If 2a is an odd integer, which of the following must also be an integer? a a/2 a² 3a 4a
With variables in the question stem and answer choices, let's try Picking Numbers. When using the method of Picking Numbers, all 4 incorrect answer choices must be eliminated because sometimes one or more incorrect answer choices will work for the particular value that we select. If 2a = 3, then a = 1.5. Eliminate choice (A). With a = 1.5, choices (B), (C), and (D) are equal to 0.75, 2.25, and 4.5, respectively. These are non-integers, so eliminate those answer choices. Now that all 4 incorrect answer choices have been eliminated, we know that choice (E) must be correct. Let's check to confirm that choice (E) is an integer: 4(1.5) = 6, so answer choice (E) is indeed an integer. Here is why choice (E) must be an integer. Choice (E) is 4a. Now 4a = 2(2a). Since 2a is an odd integer, 2a is an integer. Then 4a, which equals 2(2a), is 2 times an integer. Thus, 4a is an integer times an integer, so 4a must be an integer. Furthermore, since 4a equals 2(2a), 4a is twice an integer, so 4a must be an even integer.
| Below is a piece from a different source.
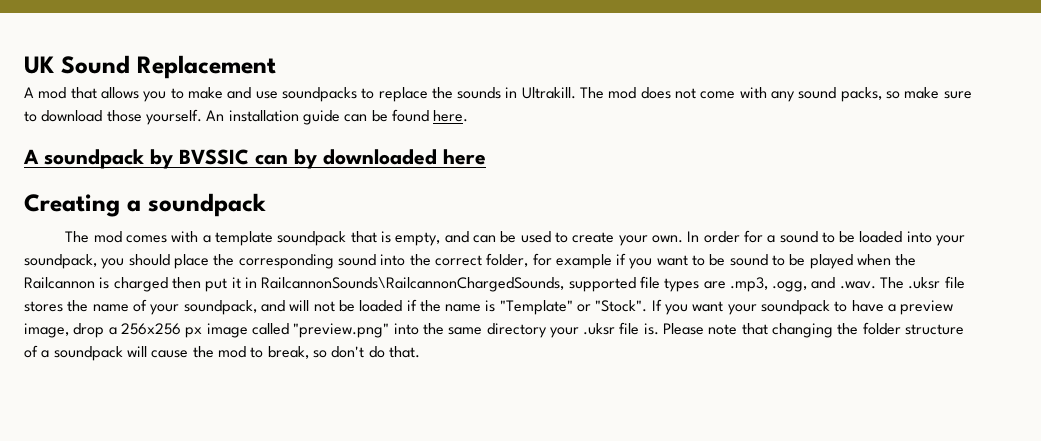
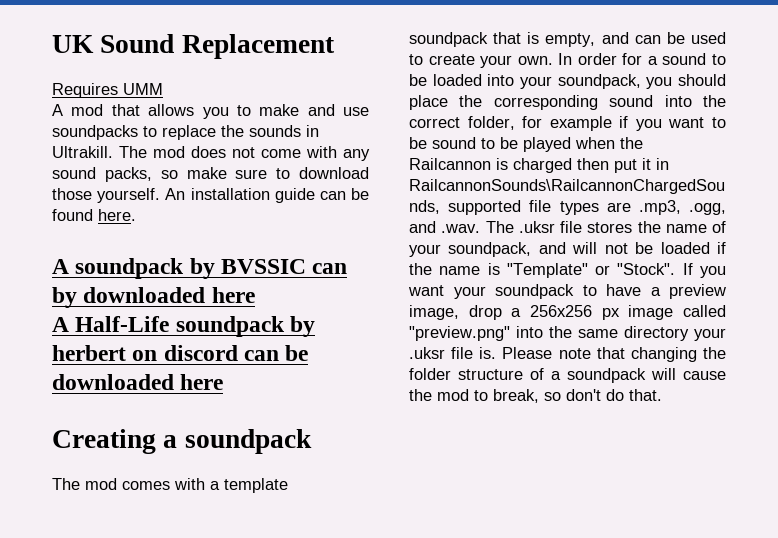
+ Requires UMM
+ A Half-Life soundpack by herbert on discord can be downloaded here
(2/x) + 1/5 = 1/3x Quantity A: x Quantity B: - 8
Solve for x: 2/x + 1/5 = 1/3x 2/x - 1/3x = -1/5 (6-1)/3x = -1/5 5/3x = -1/5 x = -25/3 So x is less than -8, and column B is greater.
x - y = 9 11 - y = 2 Quantity A: x Quantity B: 0
Solve the second equation. y = 9. Put that y value in the first equation. x needs to be 18 for this to be true. Therefore, x would be greater. So, answer A.
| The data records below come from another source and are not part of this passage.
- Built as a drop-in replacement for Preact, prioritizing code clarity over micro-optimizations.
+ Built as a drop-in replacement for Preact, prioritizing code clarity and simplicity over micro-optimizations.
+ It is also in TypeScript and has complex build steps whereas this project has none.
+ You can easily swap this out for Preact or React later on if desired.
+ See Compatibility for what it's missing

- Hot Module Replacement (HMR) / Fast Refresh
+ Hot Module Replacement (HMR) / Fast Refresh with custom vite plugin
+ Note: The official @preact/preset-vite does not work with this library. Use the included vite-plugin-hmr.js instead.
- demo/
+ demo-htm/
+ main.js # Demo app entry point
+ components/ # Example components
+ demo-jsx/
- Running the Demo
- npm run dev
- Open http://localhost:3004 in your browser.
The vertices of equilateral triangle XYZ lie on a circle. Quantity A: Length of minor arc XY Quantity B: Length of minor arc YZ
After drawing a diagram, with the vertices touching the circles edges, inscribed angle XZY intercepts minor arc XY. Inscribed angle ZXY intercepts minor arc YZ. An inscribed angle is equal to half of the arc it intercepts, in degrees. In the case of equilateral triangle XYZ, the two angles are equal to each other. Thus, the two arcs are equal to each other, as well.
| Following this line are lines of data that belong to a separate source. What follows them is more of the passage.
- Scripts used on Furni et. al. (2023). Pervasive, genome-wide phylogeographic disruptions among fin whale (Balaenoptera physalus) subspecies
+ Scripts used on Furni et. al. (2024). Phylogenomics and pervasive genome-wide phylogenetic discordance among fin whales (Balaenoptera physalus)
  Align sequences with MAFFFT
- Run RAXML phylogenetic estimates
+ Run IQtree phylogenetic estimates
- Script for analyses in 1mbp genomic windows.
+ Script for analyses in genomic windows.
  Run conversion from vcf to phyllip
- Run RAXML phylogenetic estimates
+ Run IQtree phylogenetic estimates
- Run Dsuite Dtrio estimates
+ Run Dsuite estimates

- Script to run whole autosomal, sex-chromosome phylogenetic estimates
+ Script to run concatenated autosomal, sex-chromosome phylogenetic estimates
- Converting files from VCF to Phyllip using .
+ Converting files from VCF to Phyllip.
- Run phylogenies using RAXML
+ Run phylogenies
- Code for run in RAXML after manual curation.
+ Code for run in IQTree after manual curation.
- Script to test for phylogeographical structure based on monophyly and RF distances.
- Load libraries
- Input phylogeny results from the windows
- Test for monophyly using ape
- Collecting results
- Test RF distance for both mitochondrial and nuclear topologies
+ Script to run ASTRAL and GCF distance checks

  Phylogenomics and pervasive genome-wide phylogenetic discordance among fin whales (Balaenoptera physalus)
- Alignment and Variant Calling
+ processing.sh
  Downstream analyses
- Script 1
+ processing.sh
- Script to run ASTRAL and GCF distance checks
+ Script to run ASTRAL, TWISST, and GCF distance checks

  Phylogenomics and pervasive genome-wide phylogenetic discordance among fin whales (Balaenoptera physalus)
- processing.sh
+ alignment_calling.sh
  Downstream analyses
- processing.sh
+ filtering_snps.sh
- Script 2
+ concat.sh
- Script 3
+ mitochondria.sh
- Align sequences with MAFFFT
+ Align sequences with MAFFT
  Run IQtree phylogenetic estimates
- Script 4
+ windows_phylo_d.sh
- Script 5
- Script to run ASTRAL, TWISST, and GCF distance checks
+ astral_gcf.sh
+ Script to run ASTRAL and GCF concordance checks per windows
x ≠ 0 Quantity A: |((-2x)³y⁴)/x^y)| Quantity B: -|(y^x)/9x³|
An absolute value is NEVER negative so B will always be a negative value and A will always be positive. Key note though, is that it is possible for y to equal 0. Since y is in the numerator of both, it is possible for both to equal 0. Therefore, the relationship cannot be determined. TAKEAWAY: Find something that both may have in common before finding the major differences.
A certain type of tree has leaves and branches. Each individual branch must end with a single leaf or produce two more branches. A tree always starts with a single branch (the trunk) at the bottom. The figure shows two sample trees: the first with one branch and one leaf, the second with 5 branches and 3 leaves. What CANNOT be a possible combination of branches and leaves for this type of tree.
Another case of finding a common multiple. Only an even number of branches can be added to the original trunk. It can end there or add branches in original pairs. It is also possible to create an equation knowing the pattern that the number of branches always goes up by 2, while the number of leaves goes up by 1. So, a tree with n branches will have (n+1)/2. Then, choices that follow that pattern can be found.
In 2010, a company sold a line of clothing to retailers for a fixed price per item. In 2011, the number of items that the company sold to retailers decreased by 30% while the price per item increased by 30%. If the company's revenue from the sale of clothing in 2011 was $5.2 million, what was the approximate revenue from the sale of clothing in 2010?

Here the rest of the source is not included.